Egypt accuses Iran of trying to dominate Mideast
Rebukes Iran criticism for refusing to open Rafah crossing
Egyptian Foreign Minister Ahmed Abul Gheit lashed out at the Iranian government on Sunday, accusing the reginme of the Islamic Republic of trying to dominate the Middle East.
Abul Gheit's statement signaled an escalation in a simmering diplomatic dispute between the two countries, which have both vied for a dominant role in the region.
"The Iranians are trying to spread and impose their specific ideology on the region, and they are using some of the Palestinians... for Iranian purposes," he said, in an apparent reference to the Palestinian Islamist group Hamas.
Earlier on Sunday, the foreign ministry rebuked former Iranian president Hashemi Rafsanjani for criticizing Egypt's refusal to permanently open its Rafah border crossing with the Gaza Strip.
Rafah is the only crossing into Gaza not controlled by Israel, which imposed a blockade on the impoverished Palestinian coastal strip after Hamas violently seized power there last year.
"Egypt's foreign policy will not play into the hands of Iran or the interests of some groups that have lost sight of the true objectives of the Palestinians," Abul Gheit said.
Egypt's foreign policy will not play into the hands of Iran or the interests of some groups that have lost sight of the true objectives of the PalestiniansEgyptian Foreign Minister Ahmed Abul Gheit

The two countries broke off diplomatic relations a year after Islamist revolutionaries overthrew the pro-Western Shah of Iran in 1979.
Iran opposed Egypt's 1979 peace treaty with Israel and named a street in Tehran after the assassin of then Egyptian president Anwar Sadat, who was killed by an Egyptian Islamist militant in 1981.

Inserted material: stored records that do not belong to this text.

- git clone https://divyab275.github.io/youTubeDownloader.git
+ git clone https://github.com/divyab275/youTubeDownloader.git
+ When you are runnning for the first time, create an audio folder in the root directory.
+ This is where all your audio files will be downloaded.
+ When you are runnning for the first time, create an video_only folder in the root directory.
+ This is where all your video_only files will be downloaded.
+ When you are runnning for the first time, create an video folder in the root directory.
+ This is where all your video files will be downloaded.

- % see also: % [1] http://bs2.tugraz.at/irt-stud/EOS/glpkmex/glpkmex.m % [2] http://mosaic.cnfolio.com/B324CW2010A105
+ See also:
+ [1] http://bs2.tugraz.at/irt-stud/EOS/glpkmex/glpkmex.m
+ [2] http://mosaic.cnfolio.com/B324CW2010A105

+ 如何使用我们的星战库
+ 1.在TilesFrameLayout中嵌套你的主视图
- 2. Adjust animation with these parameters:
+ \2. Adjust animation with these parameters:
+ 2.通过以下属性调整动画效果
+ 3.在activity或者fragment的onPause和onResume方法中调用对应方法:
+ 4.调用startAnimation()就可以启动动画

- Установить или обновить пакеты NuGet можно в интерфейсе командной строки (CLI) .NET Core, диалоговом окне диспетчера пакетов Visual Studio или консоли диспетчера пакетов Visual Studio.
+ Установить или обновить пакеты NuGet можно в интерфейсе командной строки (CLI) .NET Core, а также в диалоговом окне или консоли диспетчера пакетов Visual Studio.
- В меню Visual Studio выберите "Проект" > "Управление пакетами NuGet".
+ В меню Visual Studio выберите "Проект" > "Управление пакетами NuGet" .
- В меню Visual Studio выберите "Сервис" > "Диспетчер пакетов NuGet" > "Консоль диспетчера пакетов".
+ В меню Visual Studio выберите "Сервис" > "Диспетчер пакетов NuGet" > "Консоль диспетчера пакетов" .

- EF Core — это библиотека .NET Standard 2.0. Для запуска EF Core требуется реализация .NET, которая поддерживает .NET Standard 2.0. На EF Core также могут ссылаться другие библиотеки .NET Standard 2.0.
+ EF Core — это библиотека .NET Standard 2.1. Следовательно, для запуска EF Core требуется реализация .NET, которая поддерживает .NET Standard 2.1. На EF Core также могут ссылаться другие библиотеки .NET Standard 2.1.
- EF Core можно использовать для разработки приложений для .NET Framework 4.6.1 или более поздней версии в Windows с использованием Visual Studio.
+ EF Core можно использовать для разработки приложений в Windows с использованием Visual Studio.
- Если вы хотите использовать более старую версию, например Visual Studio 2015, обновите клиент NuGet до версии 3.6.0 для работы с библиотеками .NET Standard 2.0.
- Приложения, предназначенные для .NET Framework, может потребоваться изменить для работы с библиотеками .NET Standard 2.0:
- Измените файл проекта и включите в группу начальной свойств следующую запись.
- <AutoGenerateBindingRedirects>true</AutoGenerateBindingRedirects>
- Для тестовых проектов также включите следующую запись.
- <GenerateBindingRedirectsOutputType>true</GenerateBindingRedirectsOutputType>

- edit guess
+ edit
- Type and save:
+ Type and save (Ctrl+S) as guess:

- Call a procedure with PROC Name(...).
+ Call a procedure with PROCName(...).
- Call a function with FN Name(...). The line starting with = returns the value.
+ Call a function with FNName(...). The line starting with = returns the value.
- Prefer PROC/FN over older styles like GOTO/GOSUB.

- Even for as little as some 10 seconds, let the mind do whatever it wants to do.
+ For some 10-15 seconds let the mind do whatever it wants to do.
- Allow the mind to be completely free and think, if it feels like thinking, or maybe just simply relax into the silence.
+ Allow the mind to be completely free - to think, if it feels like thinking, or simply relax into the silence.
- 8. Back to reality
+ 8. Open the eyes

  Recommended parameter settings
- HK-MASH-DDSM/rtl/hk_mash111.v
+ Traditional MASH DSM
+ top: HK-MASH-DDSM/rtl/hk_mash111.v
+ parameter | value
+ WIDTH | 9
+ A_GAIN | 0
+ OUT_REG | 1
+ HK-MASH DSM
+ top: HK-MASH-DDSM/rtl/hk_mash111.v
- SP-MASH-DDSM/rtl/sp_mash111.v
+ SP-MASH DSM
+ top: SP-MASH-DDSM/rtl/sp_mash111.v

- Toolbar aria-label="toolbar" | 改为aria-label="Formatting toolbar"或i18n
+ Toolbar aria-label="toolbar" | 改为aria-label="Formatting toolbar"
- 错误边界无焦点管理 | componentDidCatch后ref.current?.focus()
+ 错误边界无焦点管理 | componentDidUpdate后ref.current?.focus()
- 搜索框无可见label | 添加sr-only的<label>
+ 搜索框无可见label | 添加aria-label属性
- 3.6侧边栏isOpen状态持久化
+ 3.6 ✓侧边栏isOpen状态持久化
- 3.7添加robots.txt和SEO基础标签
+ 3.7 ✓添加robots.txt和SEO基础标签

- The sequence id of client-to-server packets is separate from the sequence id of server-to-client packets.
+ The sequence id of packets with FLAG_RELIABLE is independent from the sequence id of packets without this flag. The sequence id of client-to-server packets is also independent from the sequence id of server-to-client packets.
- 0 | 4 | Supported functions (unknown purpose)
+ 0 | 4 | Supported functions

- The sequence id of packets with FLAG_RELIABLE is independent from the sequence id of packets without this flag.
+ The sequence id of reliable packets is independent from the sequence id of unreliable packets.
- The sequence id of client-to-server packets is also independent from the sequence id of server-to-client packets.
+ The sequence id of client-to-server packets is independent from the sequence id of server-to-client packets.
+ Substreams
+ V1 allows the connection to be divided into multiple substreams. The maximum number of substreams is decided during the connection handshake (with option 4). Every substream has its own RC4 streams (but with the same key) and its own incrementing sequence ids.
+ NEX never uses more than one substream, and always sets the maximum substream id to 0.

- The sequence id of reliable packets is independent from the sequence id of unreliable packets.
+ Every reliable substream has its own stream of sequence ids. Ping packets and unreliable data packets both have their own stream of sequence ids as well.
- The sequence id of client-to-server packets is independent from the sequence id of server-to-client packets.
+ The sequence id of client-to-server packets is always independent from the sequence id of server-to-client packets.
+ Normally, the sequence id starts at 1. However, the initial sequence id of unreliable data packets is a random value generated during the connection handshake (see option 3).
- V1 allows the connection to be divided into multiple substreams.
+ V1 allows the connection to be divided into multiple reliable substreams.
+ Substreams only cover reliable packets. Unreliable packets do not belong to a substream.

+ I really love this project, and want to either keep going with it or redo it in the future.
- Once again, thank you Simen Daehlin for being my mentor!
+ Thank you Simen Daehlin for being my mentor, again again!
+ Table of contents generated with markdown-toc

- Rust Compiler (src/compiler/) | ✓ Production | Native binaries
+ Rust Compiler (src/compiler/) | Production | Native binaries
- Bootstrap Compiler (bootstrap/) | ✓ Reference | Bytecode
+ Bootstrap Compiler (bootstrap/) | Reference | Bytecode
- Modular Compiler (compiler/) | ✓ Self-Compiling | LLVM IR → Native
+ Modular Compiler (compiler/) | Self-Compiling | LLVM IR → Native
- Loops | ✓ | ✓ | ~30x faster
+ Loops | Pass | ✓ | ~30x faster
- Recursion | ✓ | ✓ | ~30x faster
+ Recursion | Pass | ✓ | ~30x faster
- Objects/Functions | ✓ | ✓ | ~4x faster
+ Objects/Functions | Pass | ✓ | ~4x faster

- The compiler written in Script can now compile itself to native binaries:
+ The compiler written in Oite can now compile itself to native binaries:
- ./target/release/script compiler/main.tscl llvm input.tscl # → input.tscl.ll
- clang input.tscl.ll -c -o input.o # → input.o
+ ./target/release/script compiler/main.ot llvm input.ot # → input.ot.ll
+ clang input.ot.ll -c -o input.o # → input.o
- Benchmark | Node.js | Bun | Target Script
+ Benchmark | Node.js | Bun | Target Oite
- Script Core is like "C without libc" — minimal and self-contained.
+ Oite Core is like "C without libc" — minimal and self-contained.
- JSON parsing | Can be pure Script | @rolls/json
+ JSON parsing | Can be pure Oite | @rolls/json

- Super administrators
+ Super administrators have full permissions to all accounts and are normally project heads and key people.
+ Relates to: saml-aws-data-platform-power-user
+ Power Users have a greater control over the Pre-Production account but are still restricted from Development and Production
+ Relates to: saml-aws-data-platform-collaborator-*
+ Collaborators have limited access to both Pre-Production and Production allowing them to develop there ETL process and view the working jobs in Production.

Egypt closed down an Iranian television channel's Cairo bureau in July, accusing Al-Alam satellite channel of involvement in the production of a movie which negatively depicted Sadat.
First Vice-Speaker of the Iranian parliament, Mohammad Hassan Aboutorabi-Fard, is scheduled to visit to Egypt in the near future, to participate in talks on easing the crisis in the Gaza Strip, according to Iran’s semi-official Fars news agency.